Indexing pipeline extension overview

Your Coveo organization uses an indexing pipeline with various stages to process source items from enterprise repositories and make them searchable (see Coveo indexing pipeline).

An extension consists of a Python script used to customize the way source items are indexed. You must define the extension in your Coveo organization, and then apply it to one or more sources. When items are processed in the pipeline, your extension is applied at the pre-conversion or post-conversion stage.

Example

You make a site searchable using a Web source type. The last modification date of the page content is only available in a <meta> element in the pages, but as a text string in the local time (for example, March 12, 2017 03:11:32 PM). You want to use this date text string and properly include it in an index date field in UTC format.

You (or a developer) create an extension with a Python script that converts the date text to a UTC date value and sets a metadata with the converted value.

As shown in the following diagram, when a crawled or pushed item enters the indexing pipeline, the Document Processing Manager (DPM) adds a pre-conversion or post-conversion stage for each extension that’s applied to a source.

Indexing Pipeline Extension Schema | Coveo

An extension can be conditionally applied for each source item based on the item type (Common versus Specific extension application), or based on a condition expression.

Deploying an indexing pipeline extension

The following procedure outlines the steps to get an indexing pipeline extension to work its magic.

  1. Create or adapt a script to use in your extension.
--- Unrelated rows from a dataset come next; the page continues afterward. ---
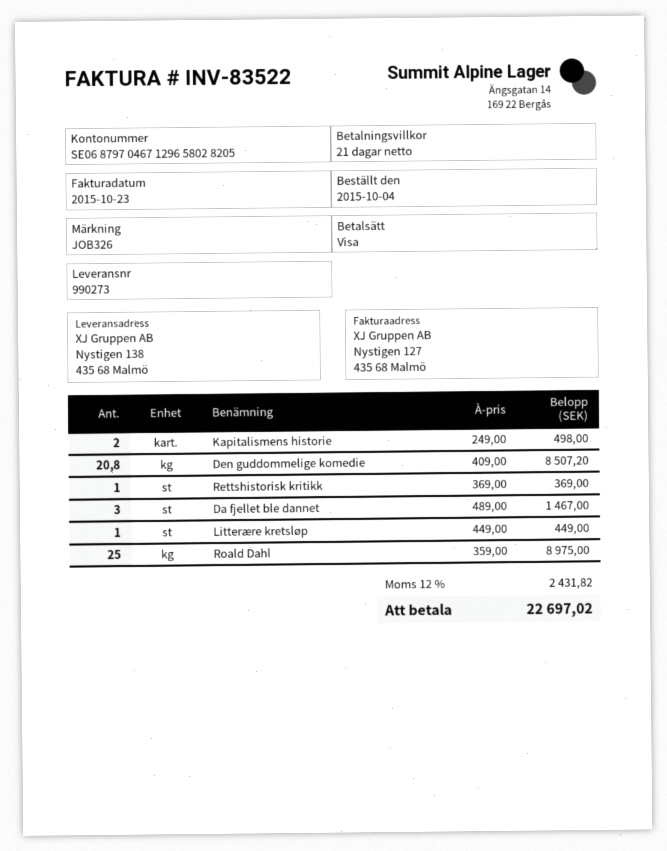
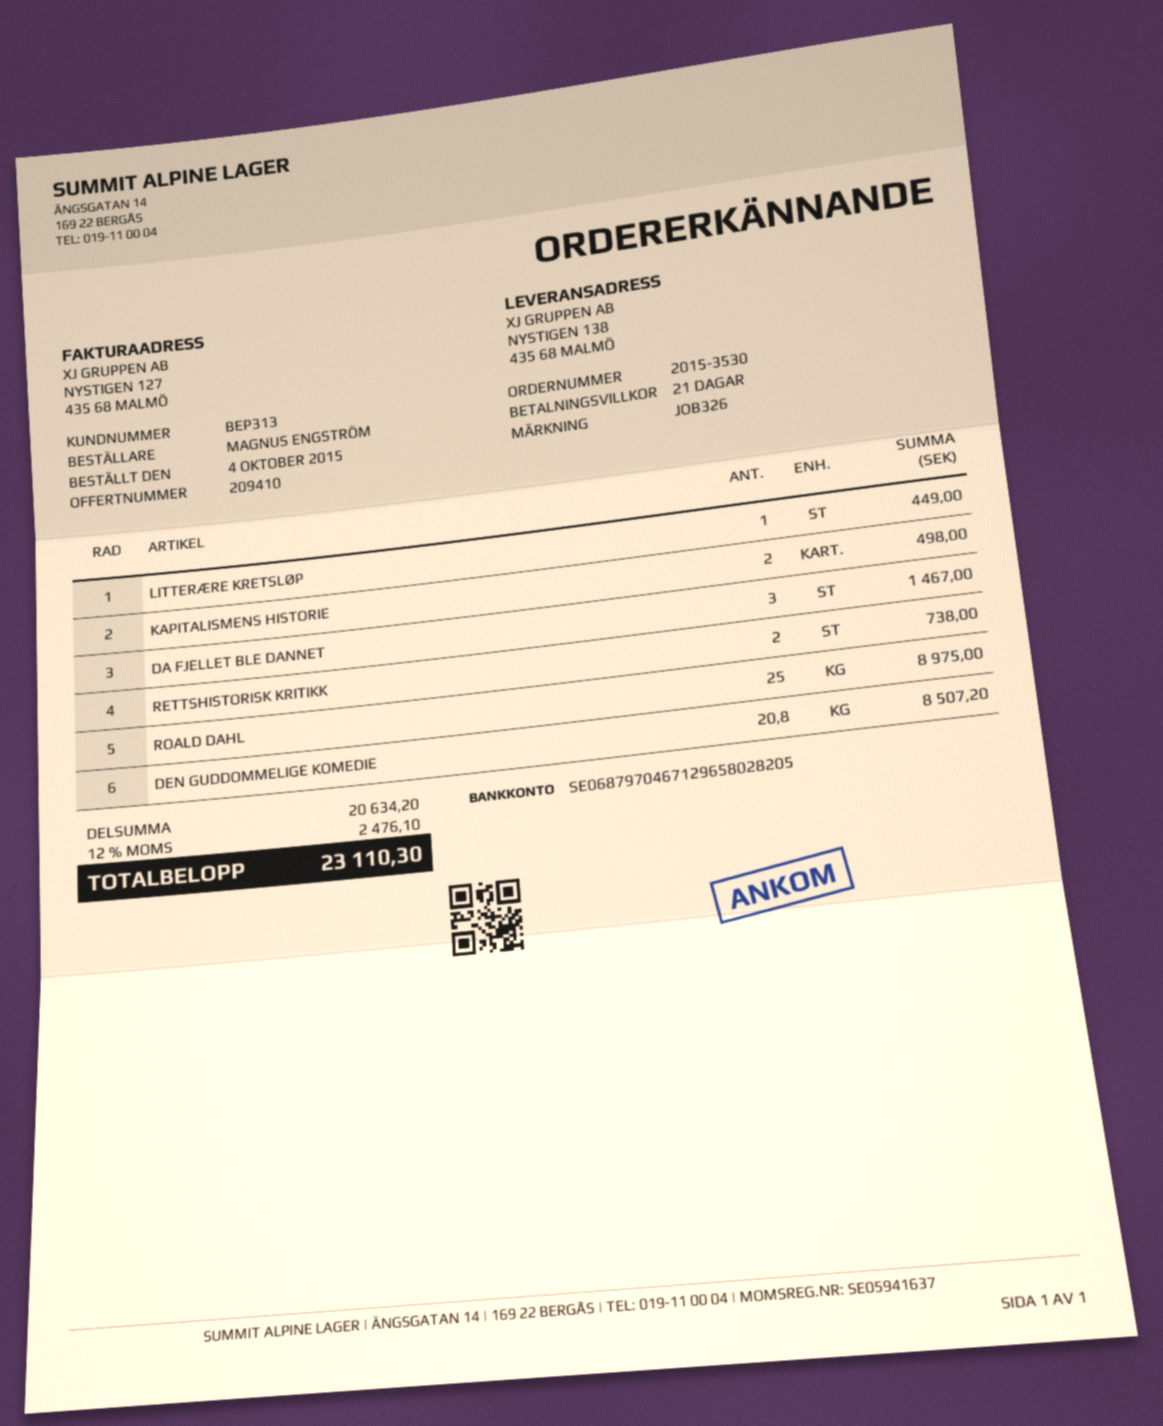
Rettshistorisk kritikk: 1 for 369.00 -> 2 for 738.00
tax: 12% = 2431.82 -> 12% = 2476.10
total: 22697.02 -> 23110.30

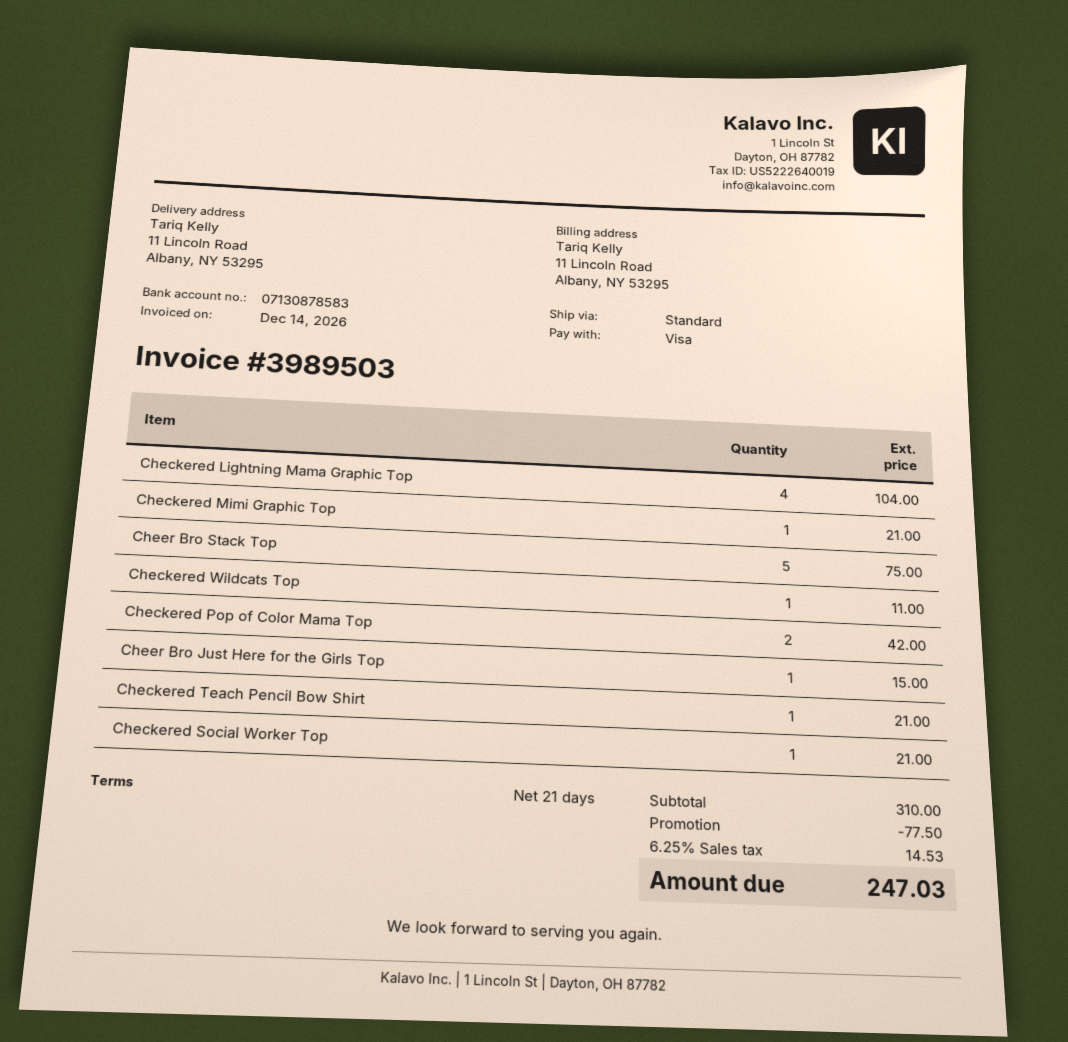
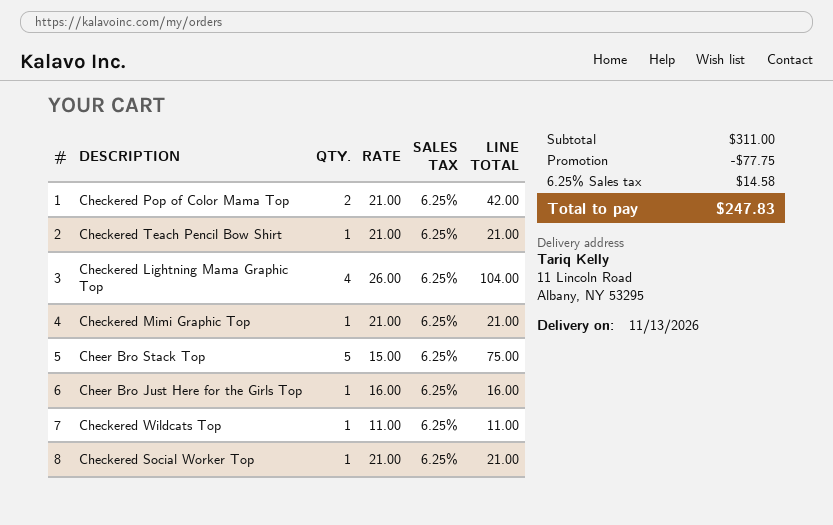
Cheer Bro Just Here for the Girls Top: 1 for 15.00 -> 1 for 16.00
subtotal: 310.00 -> 311.00
discount: 77.50 -> 77.75
tax: 6.25% = 14.53 -> 6.25% = 14.58
total: 247.03 -> 247.83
    You need at least basic developer skills to write or adapt a sample script that does the custom processing you need for one or more of your Coveo organization sources.

    Note

    Indexing pipeline extensions provide great flexibility to process items, but since executing a script for each item of a source can notably increase indexing time, they should be used as a last resort when other available indexing customization tools don’t allow to perform the specific task (see Indexing pipeline customization tools overview).

    Consult the following references to help you write your script:

  2. From the Coveo Administration Console, create an extension to host your script (see Add or edit an indexing pipeline extension).

  3. Test your indexing pipeline extension (see Indexing pipeline extension testing strategies and good practices).

    What you validate depends entirely on what the script does. Verify that the extension performed as expected for all applicable items.

    Extension testing suggestions:

  4. Apply your extension to your production source (see Apply an extension to a source).

  5. Rebuild your source (see Refresh, rescan, or rebuild sources).

  6. Validate that your extension processed the source items as expected.

    Verify that the extension performed as expected for all applicable items of your production source.

Managing credentials in indexing pipeline extensions

In many cases, your indexing pipeline extension will need to handle credentials, API keys, or other sensitive data (for example to connect to external services or databases). To ensure the security of such information, you can use vault parameters in your indexing pipeline extension. By storing your credentials in vault entries, you’re able to securely retrieve them within your indexing pipeline extension. This guarantees that sensitive information, like passwords and API keys, is not hardcoded directly in your extension scripts, thus reducing the risk of exposing them in logs or source code. See Create a vault entry for instructions on how to achieve this.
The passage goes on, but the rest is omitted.